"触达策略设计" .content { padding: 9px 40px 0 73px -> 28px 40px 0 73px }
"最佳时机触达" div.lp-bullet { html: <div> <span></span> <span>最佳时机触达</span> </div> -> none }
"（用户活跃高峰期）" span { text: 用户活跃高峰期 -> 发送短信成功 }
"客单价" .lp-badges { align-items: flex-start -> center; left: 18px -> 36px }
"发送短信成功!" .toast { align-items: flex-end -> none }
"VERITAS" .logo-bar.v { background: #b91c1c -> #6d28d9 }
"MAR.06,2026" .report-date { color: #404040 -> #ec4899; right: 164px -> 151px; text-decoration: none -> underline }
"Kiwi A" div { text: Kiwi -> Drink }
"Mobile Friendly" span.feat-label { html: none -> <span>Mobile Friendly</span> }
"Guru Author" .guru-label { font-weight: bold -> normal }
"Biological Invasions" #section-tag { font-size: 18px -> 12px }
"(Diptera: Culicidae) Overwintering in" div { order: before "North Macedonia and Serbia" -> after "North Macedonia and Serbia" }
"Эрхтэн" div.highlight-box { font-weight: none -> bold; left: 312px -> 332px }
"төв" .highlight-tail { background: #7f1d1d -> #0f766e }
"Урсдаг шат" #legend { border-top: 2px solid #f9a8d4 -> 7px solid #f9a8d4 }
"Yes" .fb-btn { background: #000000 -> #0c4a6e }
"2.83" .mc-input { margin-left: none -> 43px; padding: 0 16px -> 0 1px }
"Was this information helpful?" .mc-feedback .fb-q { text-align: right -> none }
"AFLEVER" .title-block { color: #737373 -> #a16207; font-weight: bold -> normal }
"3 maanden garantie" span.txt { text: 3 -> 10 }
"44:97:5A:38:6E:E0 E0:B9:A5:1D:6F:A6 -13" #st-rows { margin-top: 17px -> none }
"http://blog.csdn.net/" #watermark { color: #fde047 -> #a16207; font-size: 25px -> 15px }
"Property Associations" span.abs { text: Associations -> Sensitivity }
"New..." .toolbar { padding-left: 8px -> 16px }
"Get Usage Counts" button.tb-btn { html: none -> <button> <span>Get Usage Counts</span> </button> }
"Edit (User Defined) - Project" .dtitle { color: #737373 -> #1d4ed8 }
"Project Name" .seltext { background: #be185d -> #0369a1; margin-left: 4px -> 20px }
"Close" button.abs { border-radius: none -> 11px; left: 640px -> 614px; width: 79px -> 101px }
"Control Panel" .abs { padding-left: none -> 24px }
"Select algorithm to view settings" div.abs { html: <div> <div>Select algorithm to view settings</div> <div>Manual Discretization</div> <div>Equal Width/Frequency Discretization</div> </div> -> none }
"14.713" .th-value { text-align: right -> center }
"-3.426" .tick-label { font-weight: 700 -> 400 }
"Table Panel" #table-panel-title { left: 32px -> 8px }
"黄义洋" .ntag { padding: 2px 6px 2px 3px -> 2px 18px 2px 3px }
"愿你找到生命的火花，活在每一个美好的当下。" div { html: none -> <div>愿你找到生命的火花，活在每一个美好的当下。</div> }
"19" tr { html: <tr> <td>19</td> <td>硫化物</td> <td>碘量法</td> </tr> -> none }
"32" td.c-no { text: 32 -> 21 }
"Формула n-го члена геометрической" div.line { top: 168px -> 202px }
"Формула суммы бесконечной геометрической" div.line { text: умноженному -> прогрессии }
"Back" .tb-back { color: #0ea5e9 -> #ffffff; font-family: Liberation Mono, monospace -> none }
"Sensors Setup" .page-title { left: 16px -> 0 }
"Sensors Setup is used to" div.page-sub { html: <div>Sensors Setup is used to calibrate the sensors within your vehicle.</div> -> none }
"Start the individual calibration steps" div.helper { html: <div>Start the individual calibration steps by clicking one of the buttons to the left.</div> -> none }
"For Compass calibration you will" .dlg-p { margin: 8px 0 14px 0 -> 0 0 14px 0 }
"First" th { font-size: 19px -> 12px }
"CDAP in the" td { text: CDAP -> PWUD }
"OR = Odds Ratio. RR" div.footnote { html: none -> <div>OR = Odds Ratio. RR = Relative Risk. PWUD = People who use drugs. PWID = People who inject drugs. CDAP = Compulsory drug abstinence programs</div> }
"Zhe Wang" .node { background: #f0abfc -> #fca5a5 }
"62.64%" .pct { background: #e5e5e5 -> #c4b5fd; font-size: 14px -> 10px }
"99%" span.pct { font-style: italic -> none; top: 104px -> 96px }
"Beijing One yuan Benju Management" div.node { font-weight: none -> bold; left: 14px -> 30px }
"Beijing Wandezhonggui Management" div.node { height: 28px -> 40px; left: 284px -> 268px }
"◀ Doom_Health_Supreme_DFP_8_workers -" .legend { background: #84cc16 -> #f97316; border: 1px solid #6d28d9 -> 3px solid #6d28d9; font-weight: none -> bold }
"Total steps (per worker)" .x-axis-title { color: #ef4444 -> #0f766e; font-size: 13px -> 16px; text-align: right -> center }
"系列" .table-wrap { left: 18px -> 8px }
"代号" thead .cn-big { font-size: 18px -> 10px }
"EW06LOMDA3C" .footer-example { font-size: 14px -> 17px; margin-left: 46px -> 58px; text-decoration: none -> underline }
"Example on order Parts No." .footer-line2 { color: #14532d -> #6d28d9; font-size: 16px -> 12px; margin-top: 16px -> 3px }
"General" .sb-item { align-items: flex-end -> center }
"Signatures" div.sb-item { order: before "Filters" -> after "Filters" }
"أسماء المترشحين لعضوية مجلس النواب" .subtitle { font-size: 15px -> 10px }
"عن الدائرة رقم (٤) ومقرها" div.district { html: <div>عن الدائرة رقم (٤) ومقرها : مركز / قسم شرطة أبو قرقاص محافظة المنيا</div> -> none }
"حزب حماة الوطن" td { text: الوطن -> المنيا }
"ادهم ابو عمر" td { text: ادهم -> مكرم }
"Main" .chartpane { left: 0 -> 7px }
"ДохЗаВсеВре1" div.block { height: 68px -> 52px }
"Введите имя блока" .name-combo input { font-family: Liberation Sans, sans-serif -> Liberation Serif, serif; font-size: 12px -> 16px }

════════════════

TASK STATEMENT | Go to the line with "margin-top: 17px ->" in the entries above and repeat every line from there through the line with "text: CDAP ->", exactly and with no other text.

COMPLETED EXERCISE |
"44:97:5A:38:6E:E0 E0:B9:A5:1D:6F:A6 -13" #st-rows { margin-top: 17px -> none }
"http://blog.csdn.net/" #watermark { color: #fde047 -> #a16207; font-size: 25px -> 15px }
"Property Associations" span.abs { text: Associations -> Sensitivity }
"New..." .toolbar { padding-left: 8px -> 16px }
"Get Usage Counts" button.tb-btn { html: none -> <button> <span>Get Usage Counts</span> </button> }
"Edit (User Defined) - Project" .dtitle { color: #737373 -> #1d4ed8 }
"Project Name" .seltext { background: #be185d -> #0369a1; margin-left: 4px -> 20px }
"Close" button.abs { border-radius: none -> 11px; left: 640px -> 614px; width: 79px -> 101px }
"Control Panel" .abs { padding-left: none -> 24px }
"Select algorithm to view settings" div.abs { html: <div> <div>Select algorithm to view settings</div> <div>Manual Discretization</div> <div>Equal Width/Frequency Discretization</div> </div> -> none }
"14.713" .th-value { text-align: right -> center }
"-3.426" .tick-label { font-weight: 700 -> 400 }
"Table Panel" #table-panel-title { left: 32px -> 8px }
"黄义洋" .ntag { padding: 2px 6px 2px 3px -> 2px 18px 2px 3px }
"愿你找到生命的火花，活在每一个美好的当下。" div { html: none -> <div>愿你找到生命的火花，活在每一个美好的当下。</div> }
"19" tr { html: <tr> <td>19</td> <td>硫化物</td> <td>碘量法</td> </tr> -> none }
"32" td.c-no { text: 32 -> 21 }
"Формула n-го члена геометрической" div.line { top: 168px -> 202px }
"Формула суммы бесконечной геометрической" div.line { text: умноженному -> прогрессии }
"Back" .tb-back { color: #0ea5e9 -> #ffffff; font-family: Liberation Mono, monospace -> none }
"Sensors Setup" .page-title { left: 16px -> 0 }
"Sensors Setup is used to" div.page-sub { html: <div>Sensors Setup is used to calibrate the sensors within your vehicle.</div> -> none }
"Start the individual calibration steps" div.helper { html: <div>Start the individual calibration steps by clicking one of the buttons to the left.</div> -> none }
"For Compass calibration you will" .dlg-p { margin: 8px 0 14px 0 -> 0 0 14px 0 }
"First" th { font-size: 19px -> 12px }
"CDAP in the" td { text: CDAP -> PWUD }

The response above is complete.